According to the German law, foreign pharmacies are also allowed to ship human medicines to Germany only if located in the following countries: Iceland, the Netherlands (only if also an associated retail pharmacy exists), Sweden (for prescription medicine only), the Czech Republic (for non-prescription medicine only), the United Kingdom. Veterinary medicines may currently be shipped to Germany from the Czech Republic (for non-prescription medicine only) or the United Kingdom.
On October 19th, 2016 the European Court of Justice (ECJ) sentenced against Germany’s fixed prices for prescription drugs (Judgment in Case C-148/15), as they may represent an unjustified restriction of the free movement of goods in the European Union.
“In doing so, the ECJ has deviated from previous health care related rulings and also overturned leading decisions made by the German court system”, states the position paper published after the sentence by ABDA, the Federal Union of German Associations of Pharmacists.

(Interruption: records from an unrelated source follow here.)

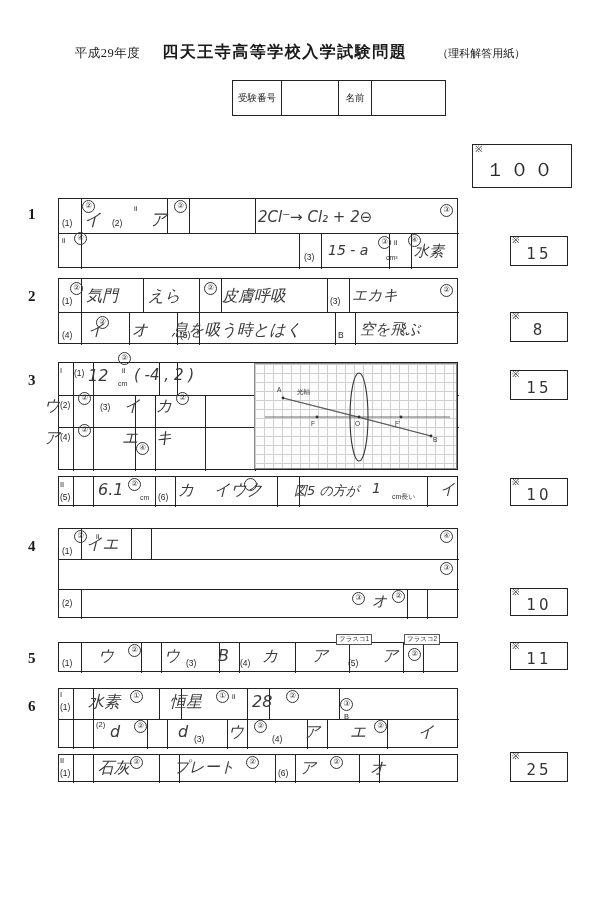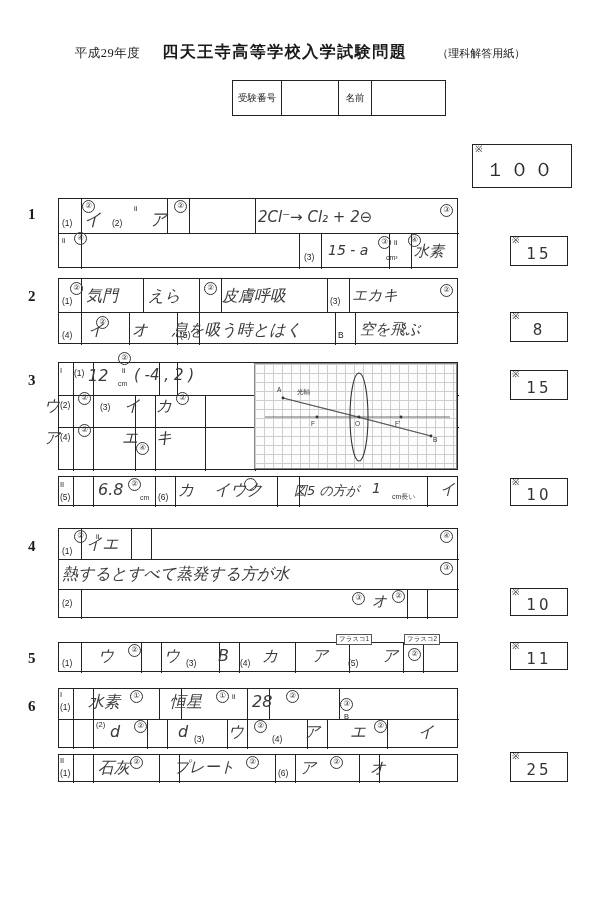--- a/index.html
+++ b/index.html
@@ -296,21 +296,21 @@
     <div class="vline" style="left:14px; top:0; height:30px;"></div>
     <div class="vline" style="left:34px; top:0; height:30px;"></div>
     <div class="vline" style="left:96px; top:0; height:30px;"></div>
     <div class="vline" style="left:116px; top:0; height:30px;"></div>
     <div class="vline" style="left:218px; top:0; height:30px;"></div>
     <div class="vline" style="left:240px; top:0; height:30px;"></div>
     <div class="vline" style="left:368px; top:0; height:30px;"></div>
   </div>
   <div class="lbl lbl-sm" style="left:60px; top:480px;">II</div>
   <div class="lbl" style="left:60px; top:492px;">(5)</div>
-  <div class="ans hw" style="left:98px; top:480px; font-size:16px;">6.8</div>
+  <div class="ans hw" style="left:98px; top:480px; font-size:16px;">6.1</div>
   <div class="unit" style="left:140px; top:494px;">cm</div>
   <div class="circ" style="left:128px; top:478px;">②</div>
   <div class="lbl" style="left:158px; top:492px;">(6)</div>
   <div class="ans hw" style="left:178px; top:480px; font-size:16px;">カ</div>
   <div class="ans hw" style="left:214px; top:480px; font-size:16px;">イウク</div>
   <div class="circ" style="left:244px; top:478px;"></div>
   <div class="ans hw" style="left:294px; top:482px; font-size:13px;">図5 の方が</div>
   <div class="ans hw" style="left:372px; top:480px; font-size:14px;">1</div>
   <div class="unit" style="left:392px; top:492px;">cm長い</div>
   <div class="ans hw" style="left:440px; top:480px; font-size:15px;">イ</div>
@@ -329,21 +329,20 @@
     <div class="vline" style="left:92px; top:0; height:30px;"></div>
     <div class="vline" style="left:22px; top:60px; height:30px;"></div>
     <div class="vline" style="left:348px; top:60px; height:30px;"></div>
     <div class="vline" style="left:368px; top:60px; height:30px;"></div>
   </div>
   <div class="lbl" style="left:62px; top:546px;">(1)</div>
   <div class="circ" style="left:74px; top:530px;">②</div>
   <div class="ans hw" style="left:86px; top:534px; font-size:16px;">イエ</div>
   <div class="lbl lbl-sm" style="left:96px; top:532px;">ii</div>
   <div class="circ" style="left:440px; top:530px;">④</div>
-  <div class="ans hw" style="left:62px; top:564px; font-size:16px;">熱するとすべて蒸発する方が水</div>
   <div class="circ" style="left:440px; top:562px;">③</div>
   <div class="lbl" style="left:62px; top:598px;">(2)</div>
   <div class="circ" style="left:352px; top:592px;">③</div>
   <div class="ans hw" style="left:372px; top:592px; font-size:15px;">オ</div>
   <div class="circ" style="left:392px; top:590px;">②</div>
 
   <div class="sbox" style="left:510px; top:588px; width:58px; height:28px;">
     <span class="kome" style="left:1px; top:-1px;">※</span>
     <span class="sval" style="top:7px; font-size:15px;">10</span>
   </div>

The Union is now working together with the German Parliament and Government to safeguard the domestic pharmaceutical supply system.
A possible action suggested by the position paper could be the general ban on the mail-order trade of prescription pharmaceuticals, which would reflect the situation already in place in the vast majority of EU Member States.
The sentence of the ECJ refers to the cause promoted by the Zentrale zur Bekämpfung unlauteren Wettbewerbs (an association for protection against unfair competition) against the Deutsche Parkinson Vereinigung, a patient association those members used mail orders to buy medicines from the Dutch-based on-line pharmacy DocMorris on the basis of a special bonus system agreed upon the two parts.
A first judgement of the Regional Court, Dusseldorf, upon which the bonus scheme should have been ended up, was first appealed at the Higher Regional Court to finally end up at the European Court of Justice, which inverted the decision stating that fixed prices could prevent competition from other EU countries to enter the German market.
According to Abda, fixed prices avoids patients to compare the cost of Rx-drugs at different pharmacies, both in doctors’ practices as well as in hospitals. But the main impact would be for German pharmacies, which are facing many economical challenges and suffer from the general reduction of their density on the German territory. According to the position paper, the price maintenance system is also the cause of the sustainability of the benefits-in-kind principle within the statutory health insurance (SHI) system.
As the result of the entering into force of the European “falsified medicines” directive (2011/62/EU), each website selling human medicinal products per mail order should be registered into a national register and should be easily identified by consumers thanks to a special security logo. These prescriptions have been implemented also in the German Drug Law since June 2015 (section 8 of paragraph 67): the German Register of Online Medicine Retailers and the EUsecurity logo – both provided by the German Institute of Medical Documentation and Information (DIMDI) on behalf of the Federal Ministry of Health – are the operative measures set in place in Germany to fullfill EU’s obligations.